___ SUPPLIED RECORDS
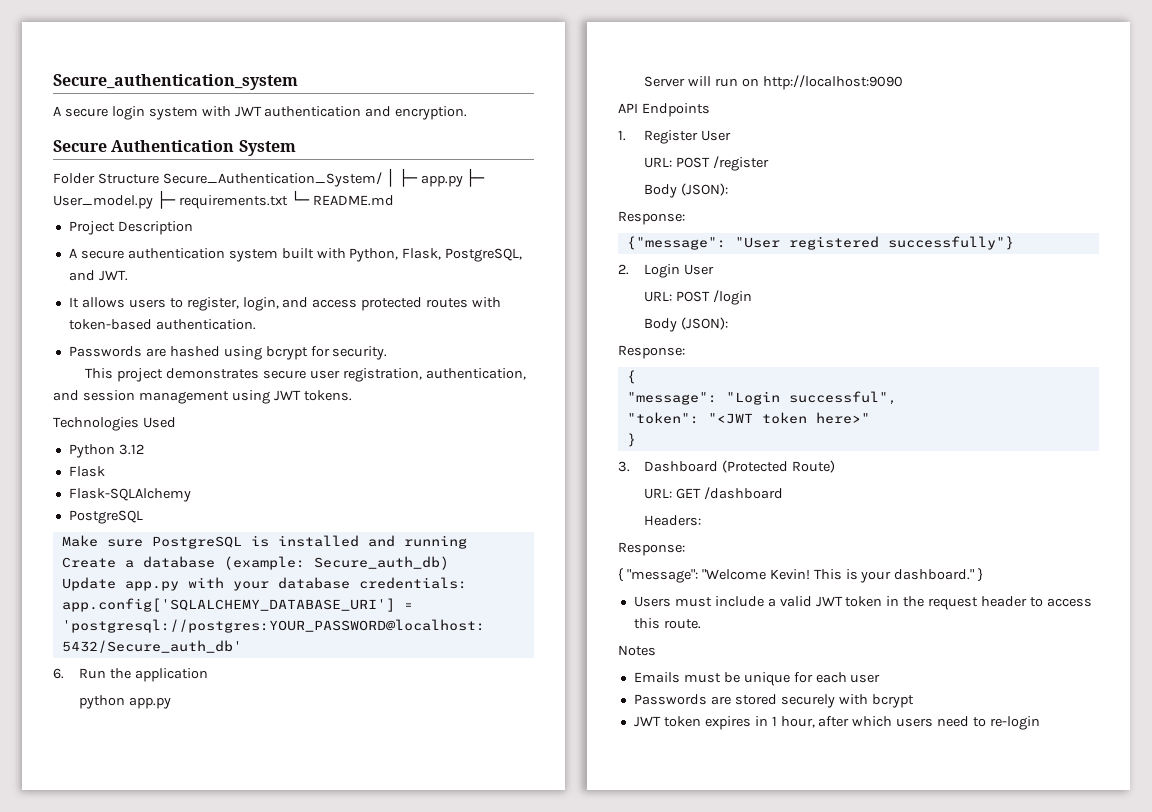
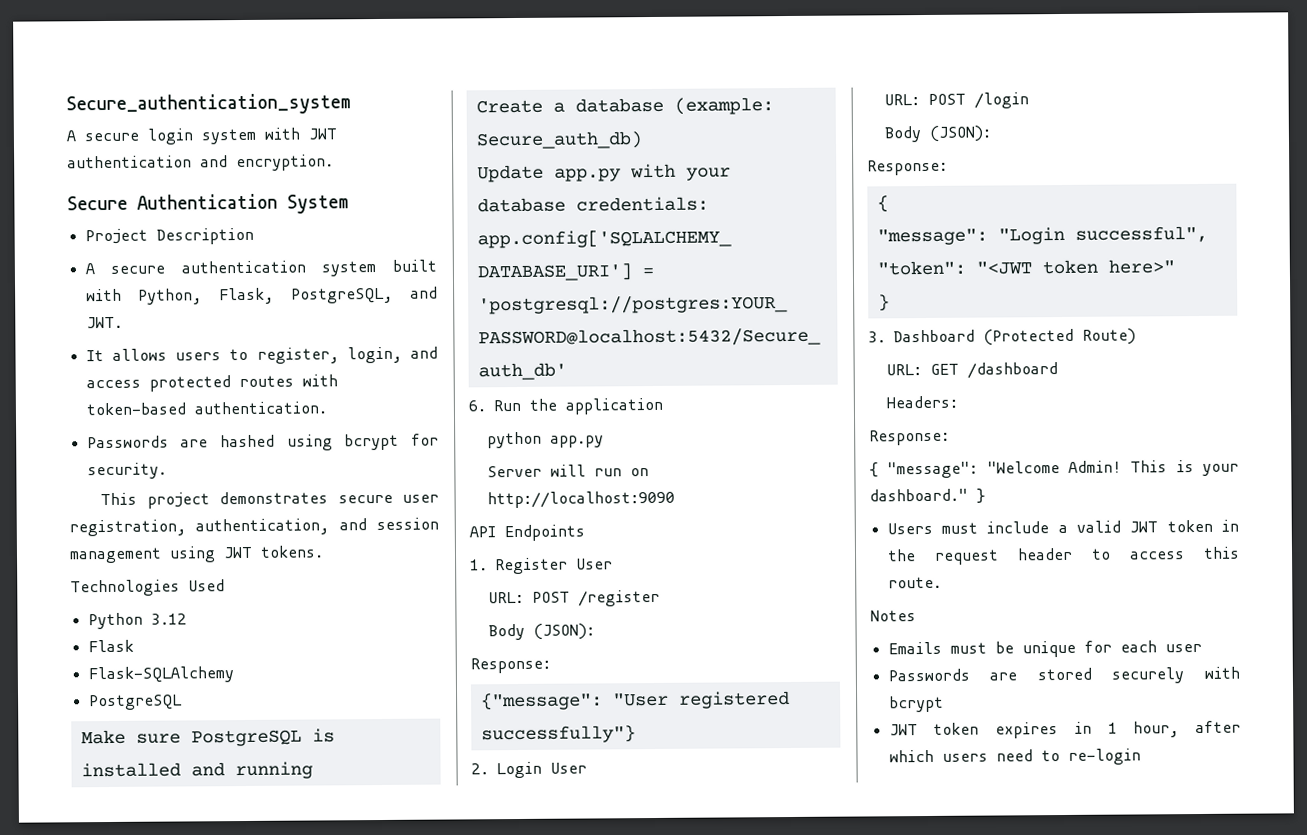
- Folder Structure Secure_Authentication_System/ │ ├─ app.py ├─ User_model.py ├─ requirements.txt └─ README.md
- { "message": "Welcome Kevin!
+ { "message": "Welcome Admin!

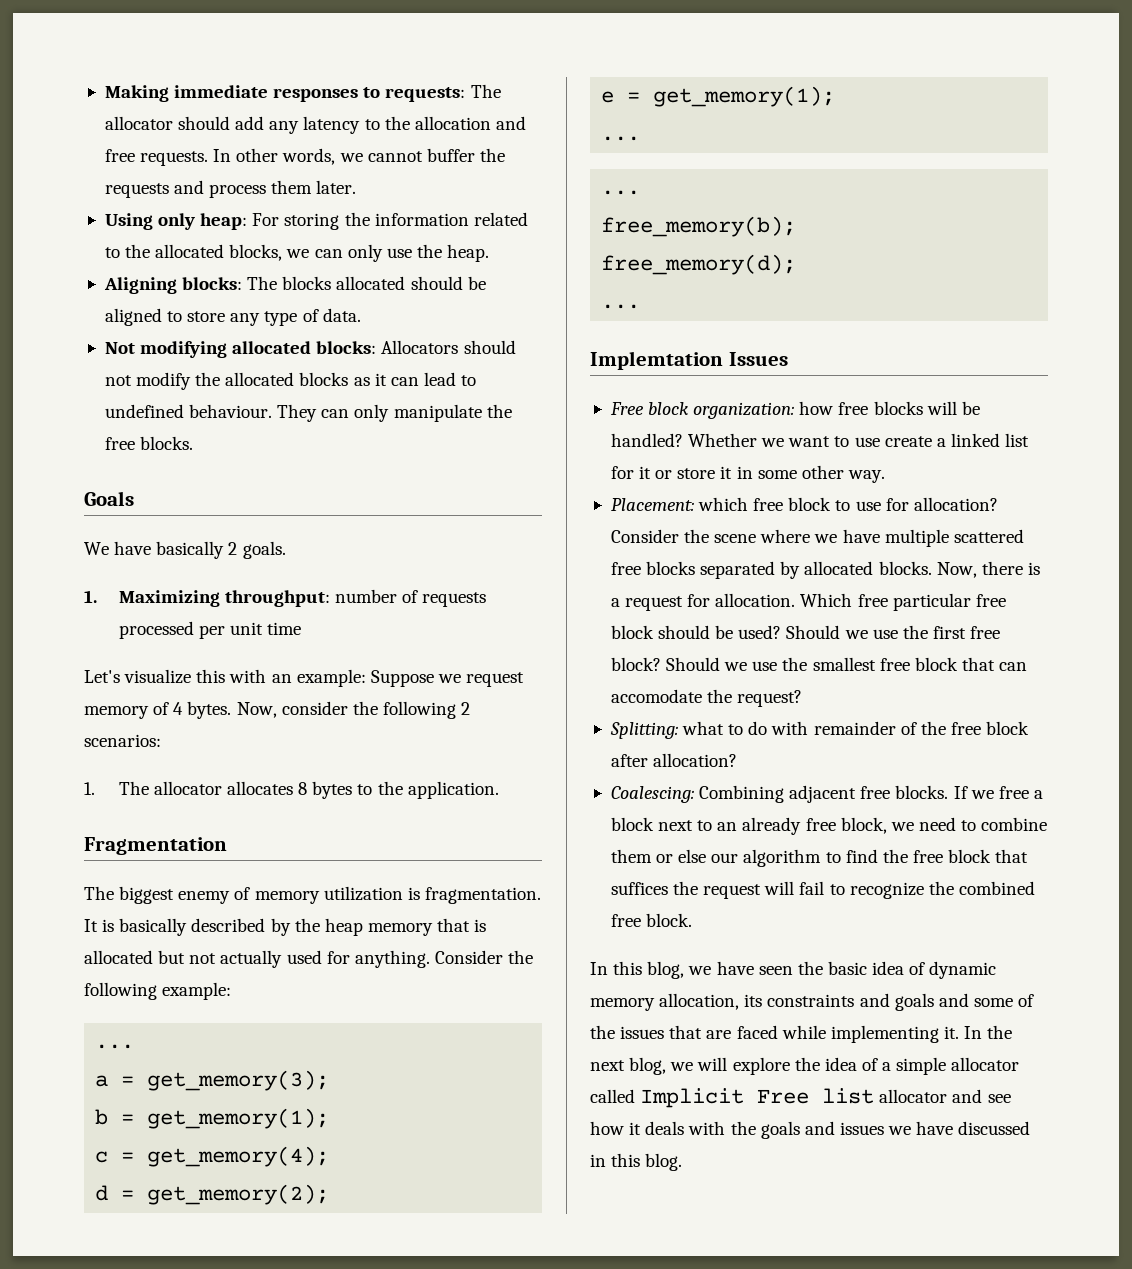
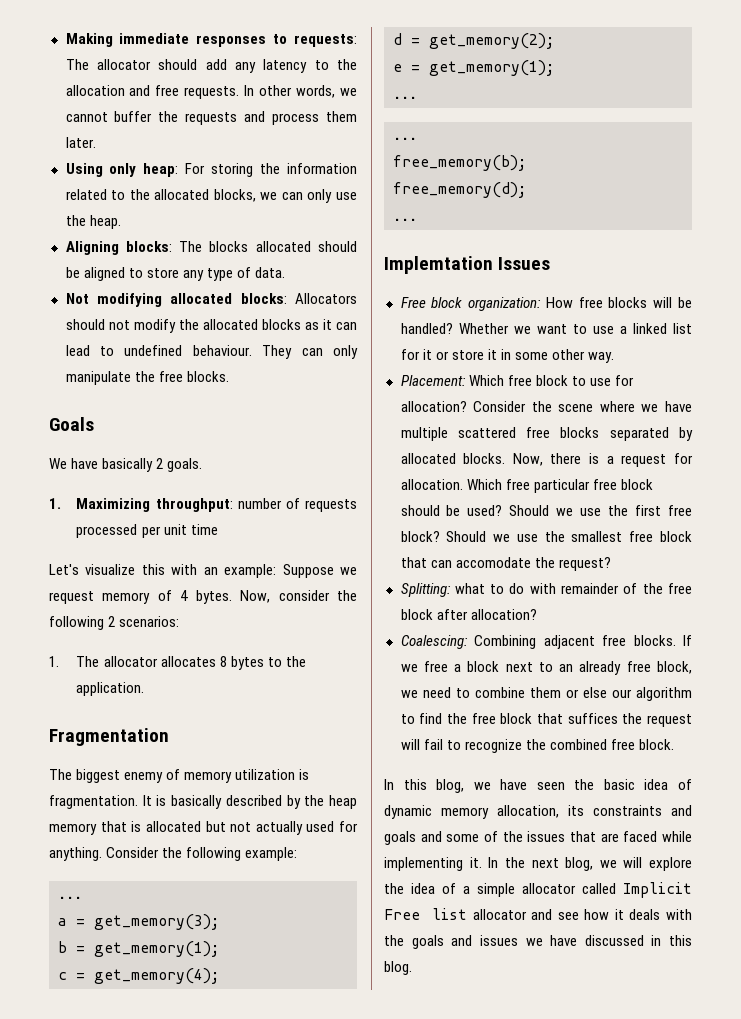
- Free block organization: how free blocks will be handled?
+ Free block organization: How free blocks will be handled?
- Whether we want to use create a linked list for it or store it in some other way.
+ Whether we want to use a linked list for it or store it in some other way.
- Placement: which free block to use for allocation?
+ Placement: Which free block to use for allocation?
______
Exactly as written, give every entry again, but not the pictures.

- REPLY -
- Folder Structure Secure_Authentication_System/ │ ├─ app.py ├─ User_model.py ├─ requirements.txt └─ README.md
- { "message": "Welcome Kevin!
+ { "message": "Welcome Admin!

- Free block organization: how free blocks will be handled?
+ Free block organization: How free blocks will be handled?
- Whether we want to use create a linked list for it or store it in some other way.
+ Whether we want to use a linked list for it or store it in some other way.
- Placement: which free block to use for allocation?
+ Placement: Which free block to use for allocation?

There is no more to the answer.